İlla ki birileri kaybedecekse o zaman kalp kıranlar kaybetsin! Vicdanı olmayanlar kaybetsin! Dostunu, sevgilisini kullananlar, arkadan iş çevirenler kaybetsin! Kendini herşeyden üstün gören, aklının karsısındaki insandan çok olduğunu düşünen, akıllıyım diye geçinipte beş para etmeyen akıllarını  yaptıkları hatalarda kullanamayıp; ona buna akıl vermeye çalışan ego manyakları kaybetsin o zaman gerçek dostluğu! Dostunu sömürenler, dedikodu yaparak etrafına kötüleyenler kaybetsin o zaman! Arkadaslığını, dostluğunu, aşkını sanki karşı taraf için bir lütufmuş gibi görüp, karsısındaki insanı aşağılayanlar kaybetsin o zaman! Kalbini kırdığını söylediğinde; evet kalbini kırdığımın farkındayım bilerek yazıyorum bu sözleri diyerek seni daha da kıranlar kaybetsinler o zaman! Kendisine verilen değeri anlamayanlar kaybetsin o zaman! Hayatında değer görmemiş ve sizin ona haketmediği değeri verdiğinizde bir tarafları kalkan insanlar kaybetsinler! İnsanları kınayıp, kendi daha beter şeyler yapanlar kaybetsin! İşiyle kariyeriyle başarılı olup yeterli olgunluğa ulaşamayan ve sizi alt seviyede sanan insanlar kaybetsin! Seviyormuş gibi yapıpta aldatanlar kaybetsin o zaman! İnsanların duygularıyla oynayanlar kaybetsin!

Sizi gerçekten sevmeyenler kaybetsin! Çünkü gerçek dostluk, gerçek aşk nedir biliyor musunuz? Gerçek dostta, gerçek aşıkta ve  gerçek seven insan da sizi her halinizle olduğunuz gibi kabullenen kişidir. Sizi doğal halinize, mesleğinize, paranıza, kıyafetinize, fiziğinize, özel ilişkilerinize göre değerlendirmeyen, kalbinizi ve ruhunuzu tutsak etmeyen, sizi gerçek ve saf bir sevgiyle seven dosttur, aşıktır, sevgilidir. Bunun ötesindeki kişiler ve ilişkiler gerçek aşk ve gerçek dostluk değildir. Sadece menfaattir, yalandır, kullanmadır, değer vermenizi sömürmektir... 

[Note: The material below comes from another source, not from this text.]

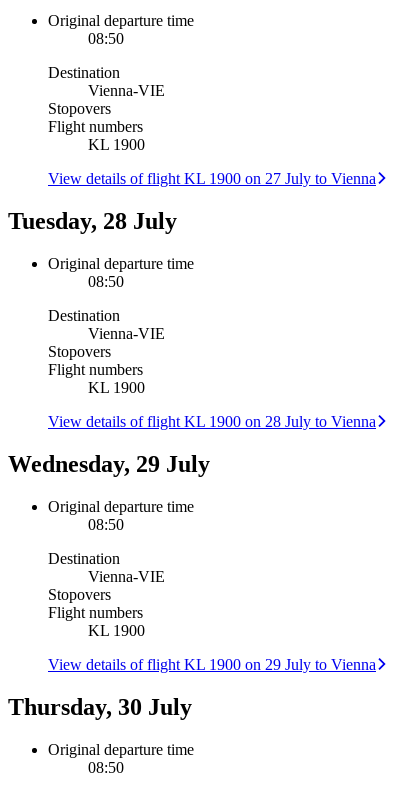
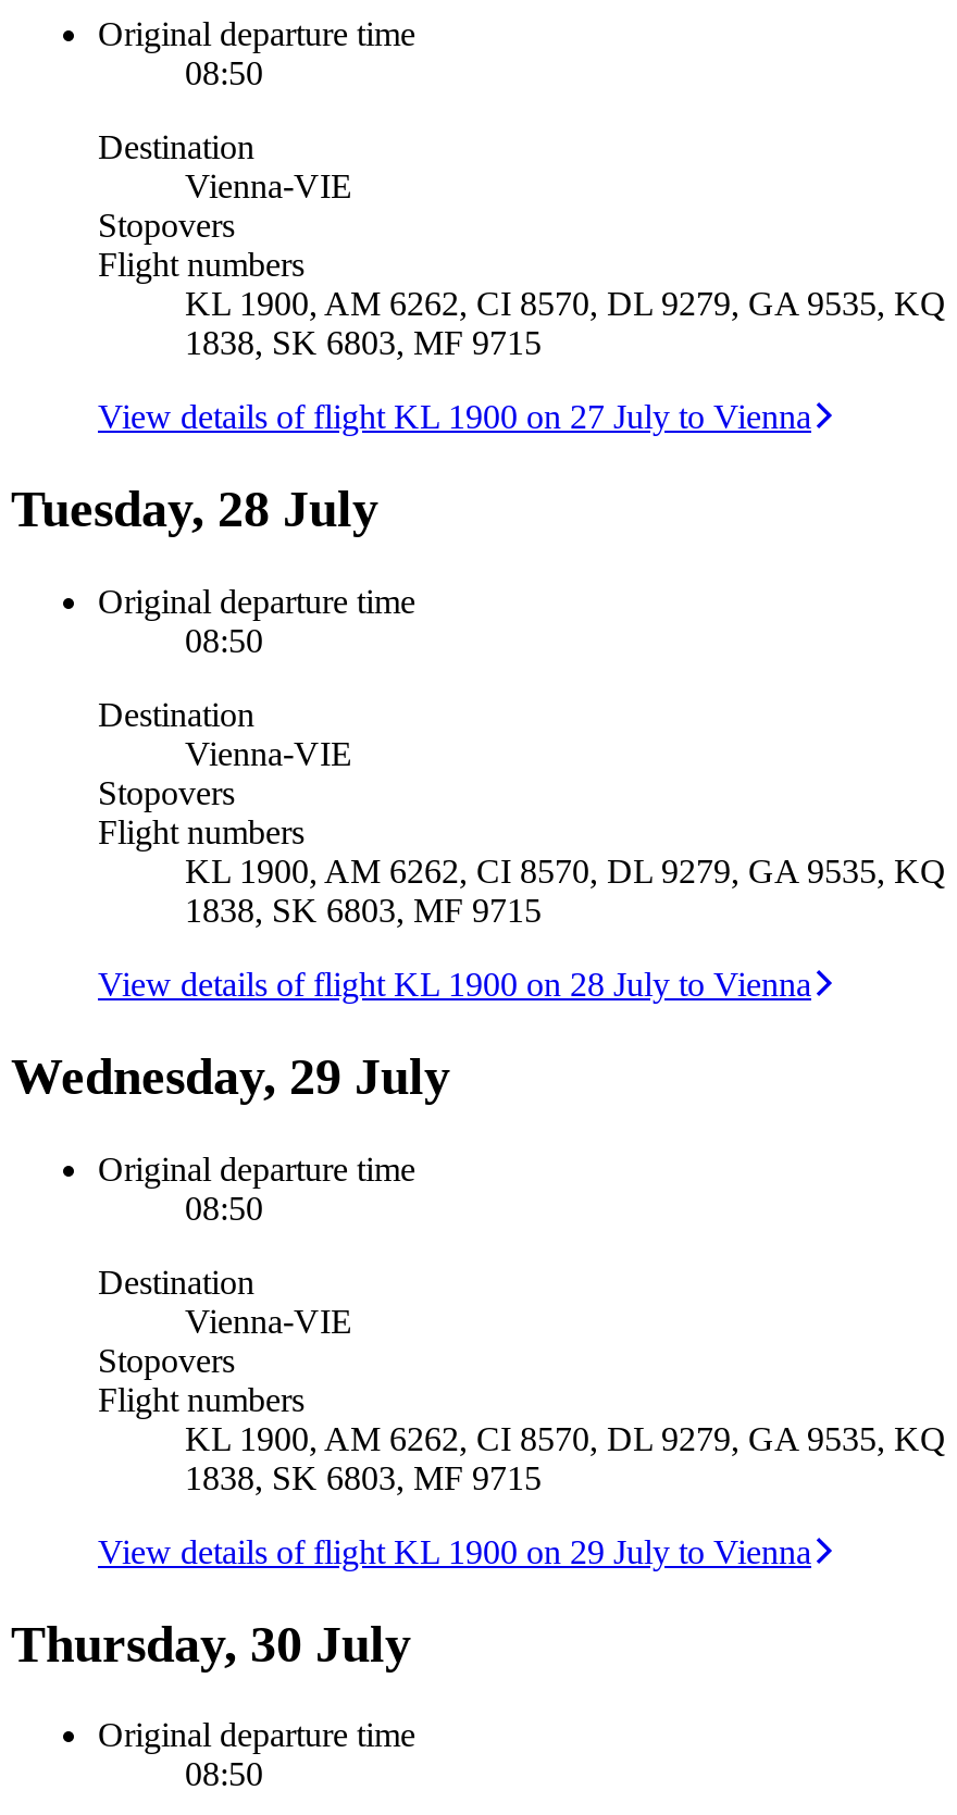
[88,136,145,153] KL 1900 -> [185,285,946,361] KL 1900, AM 6262, CI 8570, DL 9279, GA 9535, KQ | 1838, SK 6803, MF 9715
[88,379,145,396] KL 1900 -> [185,852,946,928] KL 1900, AM 6262, CI 8570, DL 9279, GA 9535, KQ | 1838, SK 6803, MF 9715
[88,622,145,639] KL 1900 -> [185,1419,946,1495] KL 1900, AM 6262, CI 8570, DL 9279, GA 9535, KQ | 1838, SK 6803, MF 9715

Ben hiç bir zaman bir dostumu ya da aşkımı kaybetmedim. Sadece dost gibi görüneni, aşk gibi görüneni gerçeğinden ayırmayı anladım..

Biricit derki; kaybeden ben değilim sizsiniz..


28 Aralık 2013 Cumartesi

Bir Dostuma Sevgilerimle :)



2014 bol sürprizli olacak sanırım en yakın arkadasım, canım kankam  bana cok güzel hediyeler almıs, en çokta Kız Kulesi Bardağımı gördüğümde çok duygulandım, Kız Kulesi sevdam var gizliden gizliye bildiğiniz gibi, zaten ya çok yakınlarım ya da blogumun okuyucuları biliyorlar bunu, benim için özel bir yeri var Kız Kulesi'nin:) Geçen gün bulustuğumuzda arkadasımla konusurken sordum biz kaç yıldır arkadasız diye seneye 10 yıl olacakmıs ve o zamanda tanısmamızı kutlayacağız, çünkü bu dünyada iyi ki tanımısım dediğim en nadir insanlardan birisin canım arkadasım, blogumu kimseler bilmezken, sen biliyordun, okuyordun sen :) 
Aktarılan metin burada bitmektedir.